Sunday 30 August 2020

Return to the Mountains: Stage 5 of my Yukon Walk, August 6 to August 30, 1990


After the long crossing of the gentle wooded Yukon Plateau (see this post) I returned to the mountains on a section of my Yukon walk that had the most spectacular scenery but also some of the toughest terrain I've ever crossed. There were no towns north of Dawson City and just one hotel at Eagle Plains so I'd arranged food drops at two maintenance camps on the Dempster Highway, the only road, as I expected to be walking for at least another month. With autumn approaching and knowing I would soon be in the Arctic I had sent a down pullover, thick sweater, warm mitts, gaiters and thick wool socks to Dawson. My pack would be heavier but I would need them all before the finish.

North of Dawson I was looking forward to reaching spectacular Tombstone Mountain and its equally magnificent neighbours. Reaching it was tough though. Easy walking on dirt forest roads gave way to a desperate struggle through dense alder and willow thickets. At one point it took two hours to thrash two miles. Further hard walking in more dense brush and across boulder fields led into the heart of the mountains. Paradise! I camped at Talus Lake, looking across the shining water to Tombstone Mountain itself. 

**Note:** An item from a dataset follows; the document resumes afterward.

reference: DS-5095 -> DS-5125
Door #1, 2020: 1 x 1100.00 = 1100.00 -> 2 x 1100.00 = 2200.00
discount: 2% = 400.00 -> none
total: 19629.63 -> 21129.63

The four days I spent in the Tombstone area were the highlights of the whole walk. I could have spent many weeks there. But I needed to reach my supply points and keep heading north. The landscape of the rest of the Ogilvie Mountains was still impressive and mountainous, though nothing like the Tombstone Range. The walking was often still tough too as I ploughed through muskeg swamps and black spruce forest. 

Two wildlife episodes stand out from this part of the walk. The first was seeing a grizzly bear and watching it foraging as I passed by on the other side of the valley. Magnificent and exhilarating! Later on I was watching the Ogilvie River when I sensed movement and turned to see two wolves. They were scavenging rubbish left by a horse packing party who had camped nearby. 

Then there was the night of the Northern Lights when I spent  an hour lying on my back oblivious to the cold ground watching great waves of green light sweeping the sky, by far the best display of the aurora I've ever seen.

Twenty days out from Dawson I reached Eagle Plains and settled into the hotel for a rest day. Ahead I could see the Richardson Mountains in the Arctic, the final stretch of my walk. Autumn was here and the first snow might occur anytime soon. 

I wrote a book about the walk. It’s long out of print but I expect there are second-hand copies around.

Photographic Note: I carried two SLRs, the Nikon F801 and FM2, plus Nikkor 35-70, Nikkor 24mm,and Sigma 70-210 lenses, plus a Cullman tripod. Films were Fujichrome 50 and 100 slide ones. The total weight with padded cases was 4kg. To digitise the slides I photographed them on a lightbox with my Sony a6000 with a Sony E 30mm macro lens.


  1. Fantastic landscape! And I love the autumn colours. Had the mosquitos already died by that time?

  2. Mostly. A few appeared at sheltered sites.